A molecule utilizing LAT1 may mimic a natural substrate of LAT1, as do the small size compounds gabapentin and levodopa, or constitute a part of larger molecule containing structural features for LAT1 recognition (Gynther et al., 2010, Gynther et al., 2016, Huttunen et al., 2016b, Peura et al., 2011, Peura et al., 2013, Puris et al., 2017). Several prodrugs of such type with various amino acid promoieties have been demonstrated to utilize LAT1 for their BBB-permeation in in situ rat brain perfusion experiments or for cellular accumulation in in vitro studies, or for both. However, while structural properties responsible for efficient LAT1 affinity have been successfully characterized (Ylikangas et al., 2013, Ylikangas et al., 2014), properties affecting the binding to LAT1 and the cellular translocation by LAT1 are not comprehensively understood. In addition, amino acid derivatives binding to LAT1 may also be substrates for other amino acid transporters, such as monocarboxylate transporters 8 and 10 (MCT8 and MCT10) (Kinne et al., 2011) or organic anions transporting polypeptides (OATPs) (Huttunen et al., 2016b), which can complicate targeted drug delivery via LAT1, and e.g. impair the selective delivery into the cancer cells.

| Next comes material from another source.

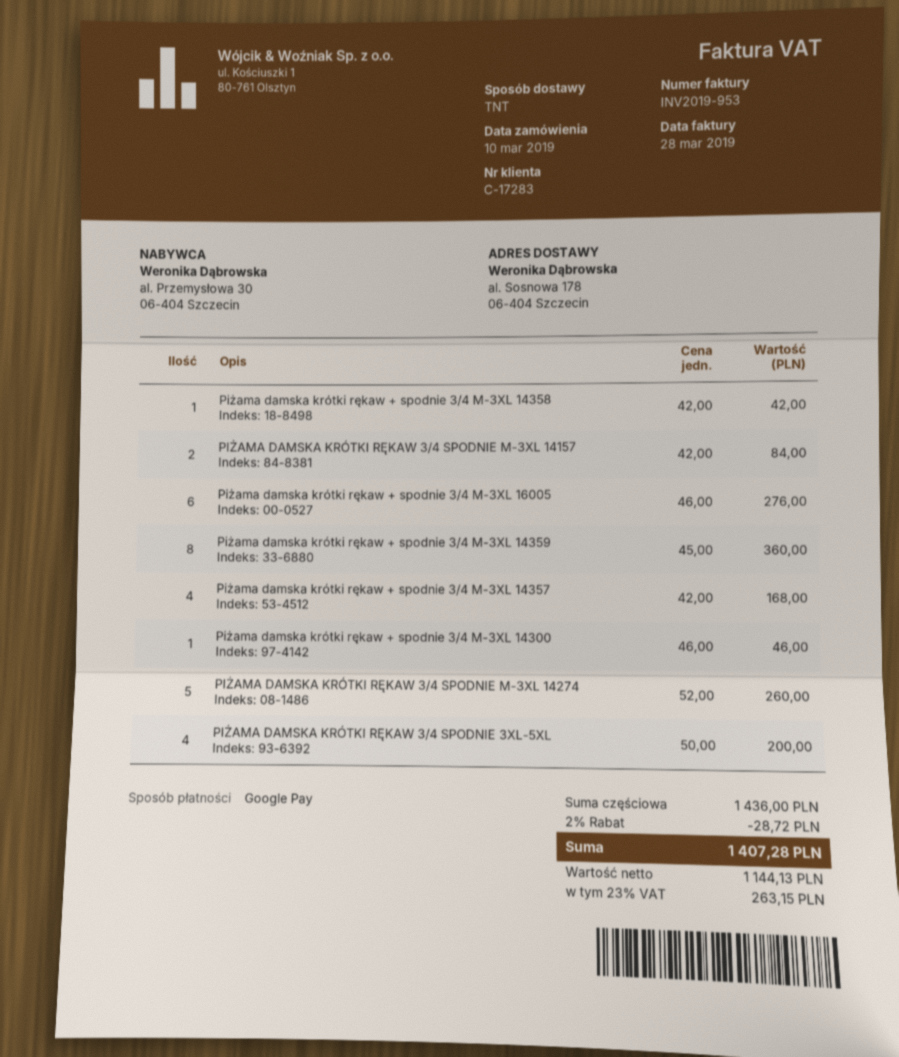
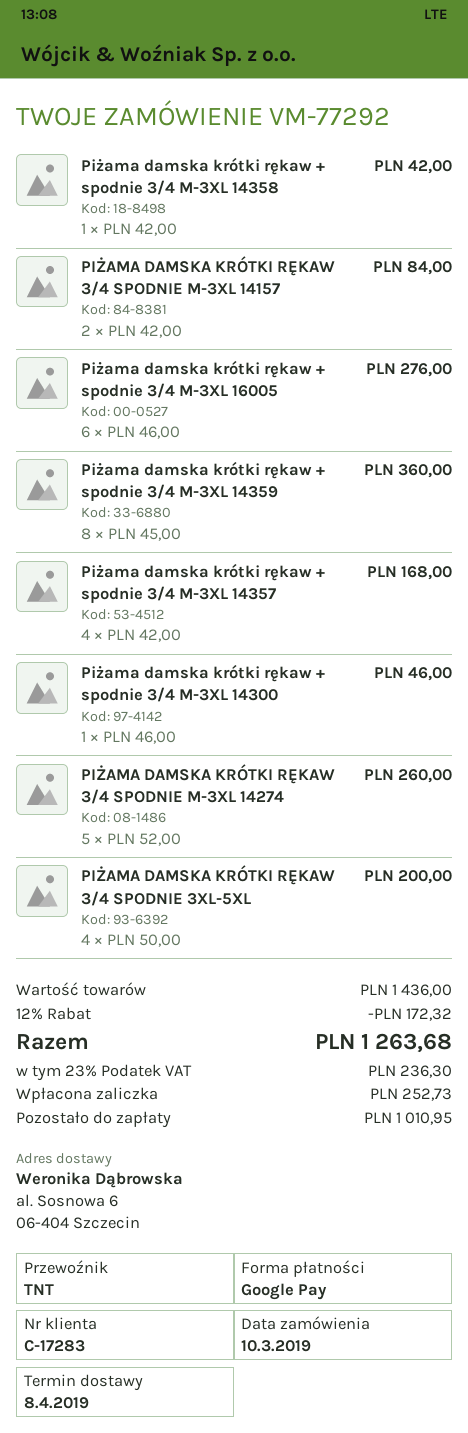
ship to: al. Sosnowa 178, 06-404 Szczecin -> al. Sosnowa 6, 06-404 Szczecin
discount: 2% = 28.72 -> 12% = 172.32
tax: 23% = 263.15 -> 23% = 236.30
total: 1407.28 -> 1263.68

In this study, our aim was to characterize systematically the structural features for efficient and selective binding to and transport through human LAT1. Knowlegde of these features enables more rational design of LAT1-targeted compounds through better understanding of structure-activity relationship of a transporter and a ligand/substrate. The efficient LAT1-mediated disposition and high selectivity of compounds for LAT1 over other amino acid transporters is of great importance for the success of the transporter mediated drug targeting approach. In order to achieve our aim we evaluated the ability of ten selected compounds to bind to human LAT1 (Table 1) in a LAT1-expressing cell line (human breast adenocarcinoma cancer cell line; MCF-7). Furthermore, we studied LAT1-selective translocation and uptake of compounds into these cells. The selected compounds included clinically used LAT1-utilizing drugs, investigational amino acid derivatives and natural LAT1 substrates. LAT1-selectivity was determined over two other amino acid transporters, l-type amino acid transporter 2 (LAT2) and alanine-serine-cysteine transporter 2 (ASCT2). ASCT2 was selected for the selectivity studies because this transporter is overexpressed in cancerous cells (Fuchs and Bode, 2005, Wise and Thompson, 2010) sharing mutual ligands with LAT1 (Colas et al., 2015). LAT2 was selected beacause it has overlapping substrate specificity with LAT1, but it exists ubiquitously in normal tissues (Pineda et al., 1999, Rossier et al., 1999, Segawa et al., 1999). The results of this study contribute to the current knowledge of efficient and selective LAT1-mediated uptake of compounds, facilitating more rational design of compounds utilizing LAT1 to reach CNS or selectively to target cancer cells overexpressing LAT1.